**Problem to work on**
Whenever a line in the data below includes the string "needed", copy it out.

BEGIN Data listing

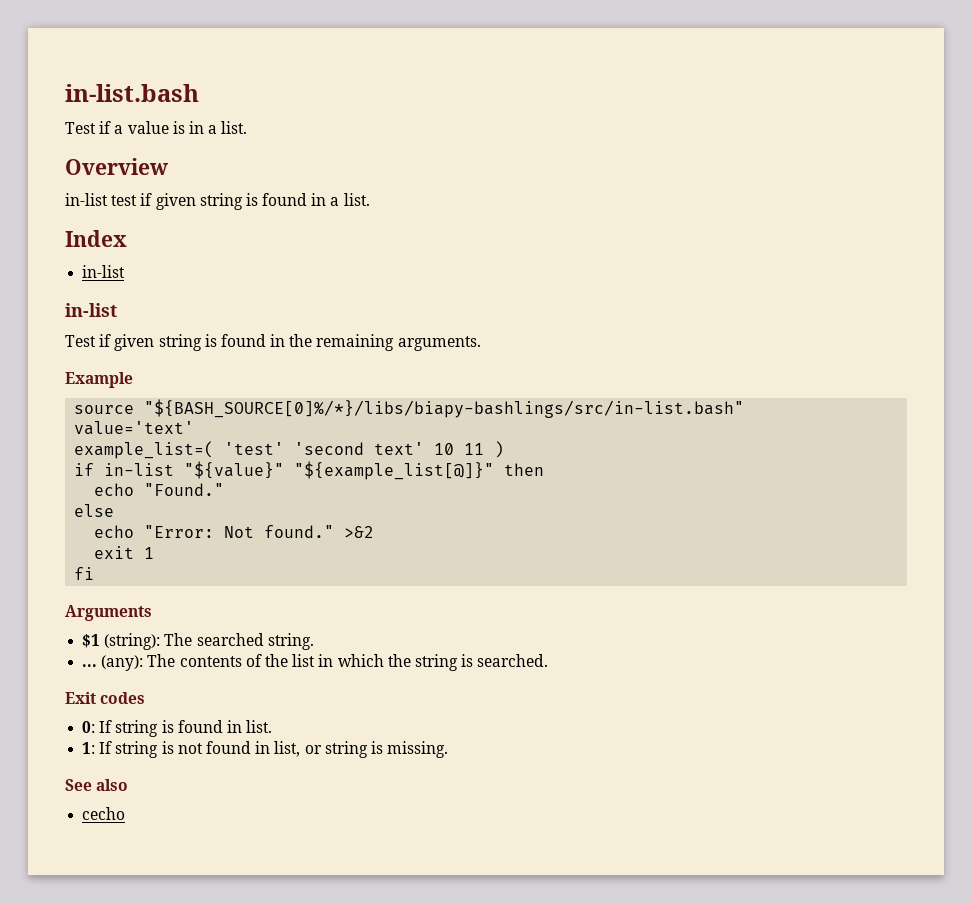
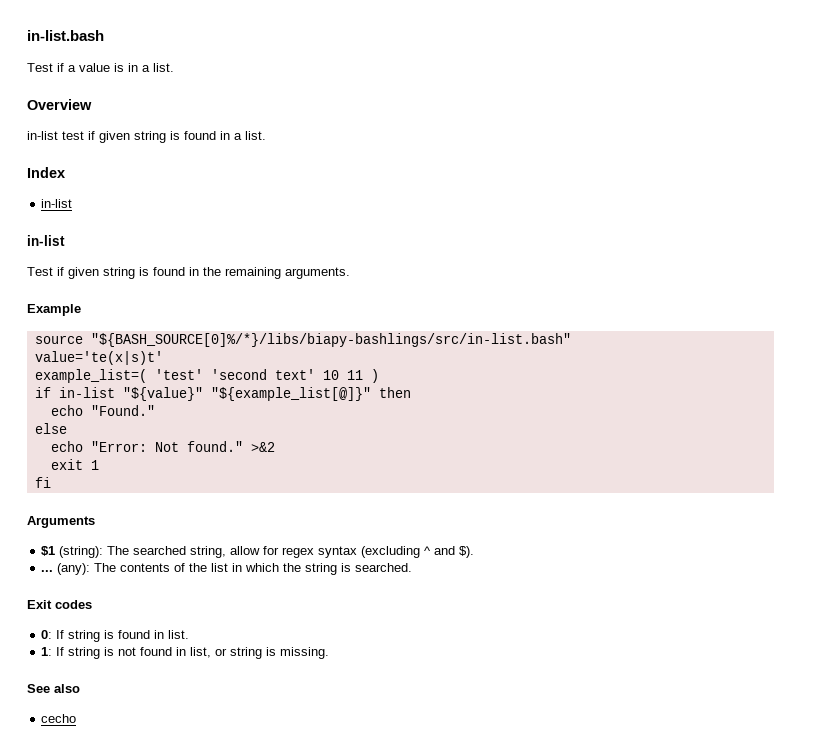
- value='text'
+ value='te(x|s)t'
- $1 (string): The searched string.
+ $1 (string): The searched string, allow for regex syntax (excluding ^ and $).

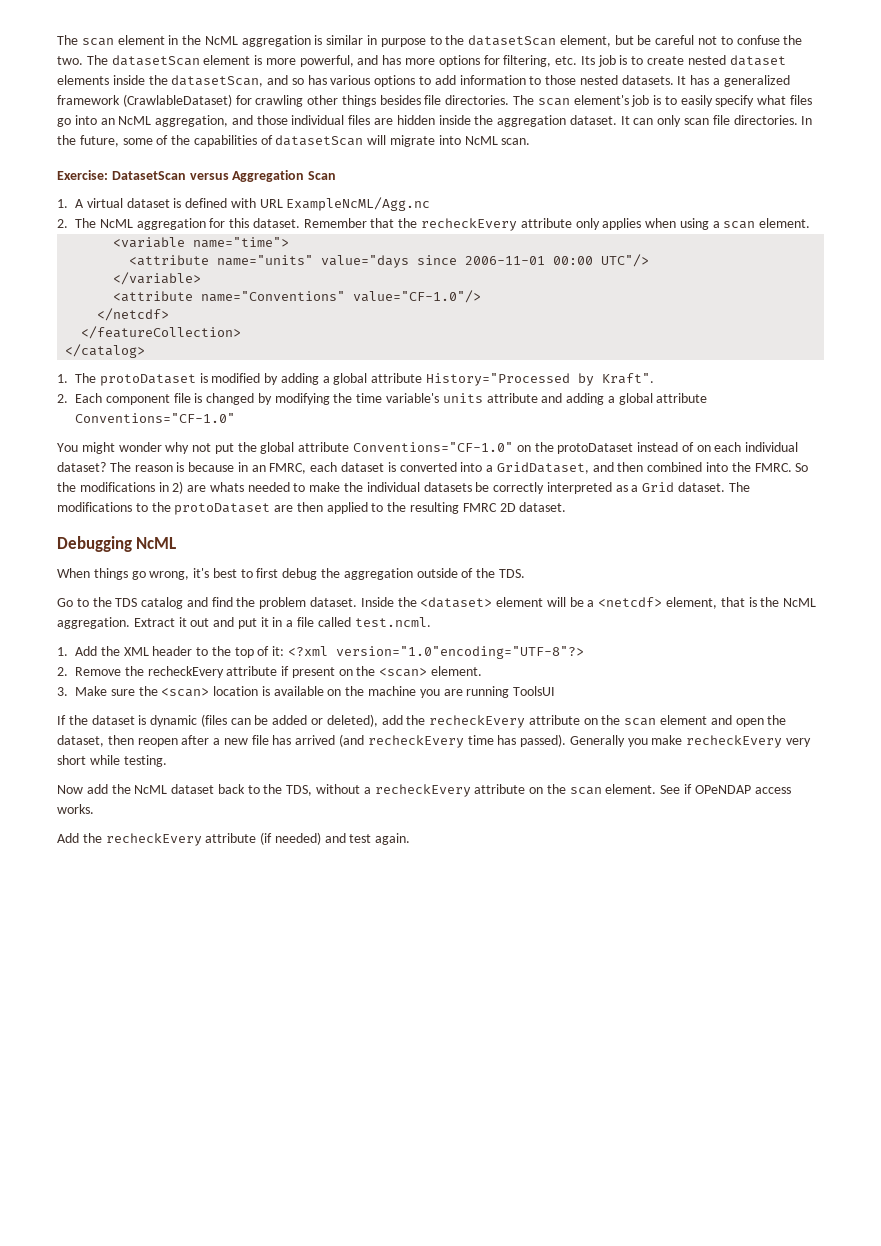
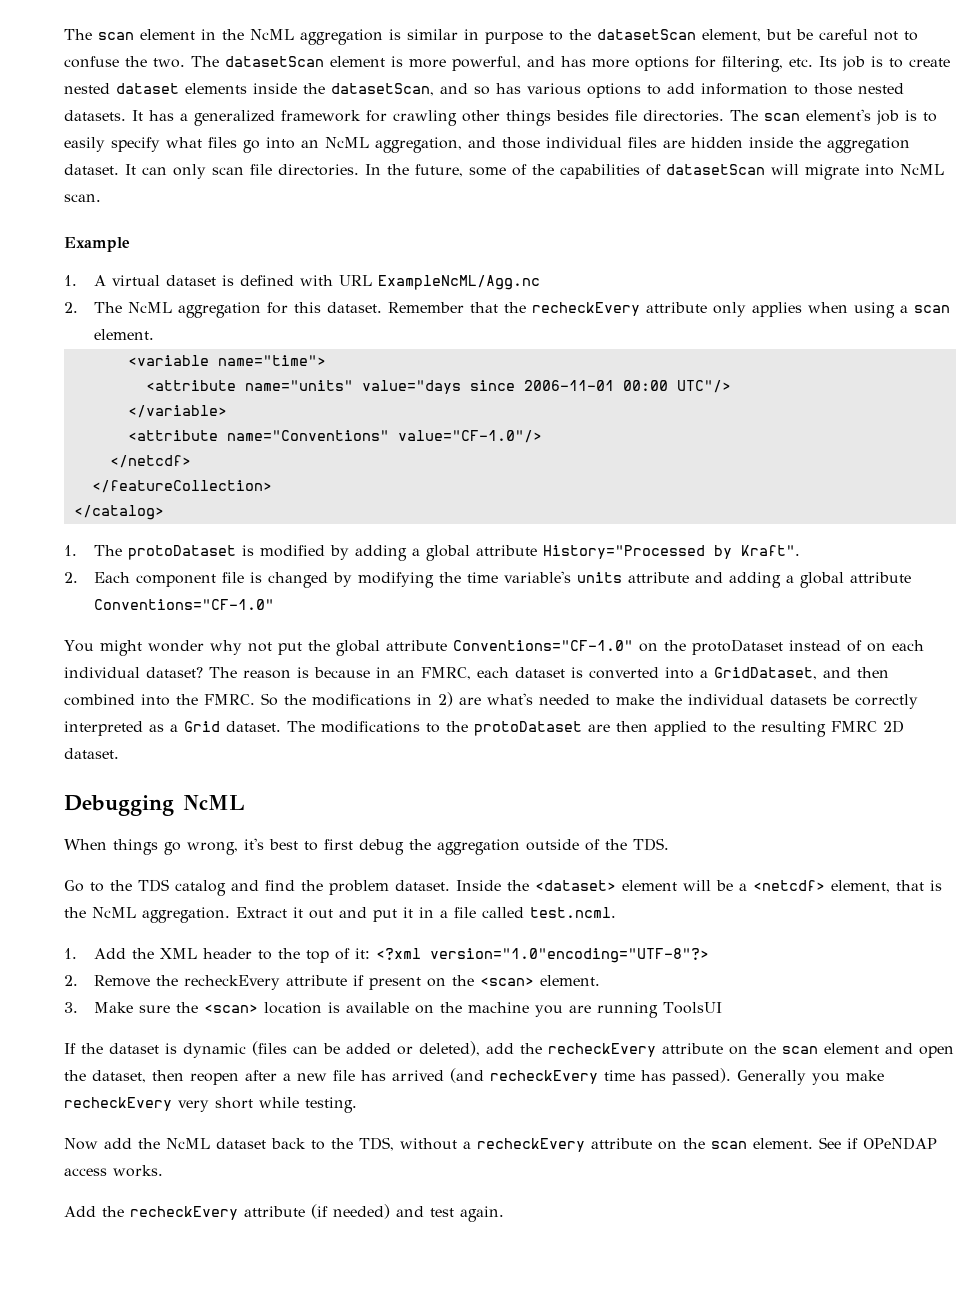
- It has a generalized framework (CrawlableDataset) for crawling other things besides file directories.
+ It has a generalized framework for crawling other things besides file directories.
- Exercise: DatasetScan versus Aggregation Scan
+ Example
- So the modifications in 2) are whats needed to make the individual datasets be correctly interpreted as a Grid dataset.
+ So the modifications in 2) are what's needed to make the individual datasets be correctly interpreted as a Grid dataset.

END Data listing

**Answer box**
- So the modifications in 2) are whats needed to make the individual datasets be correctly interpreted as a Grid dataset.
+ So the modifications in 2) are what's needed to make the individual datasets be correctly interpreted as a Grid dataset.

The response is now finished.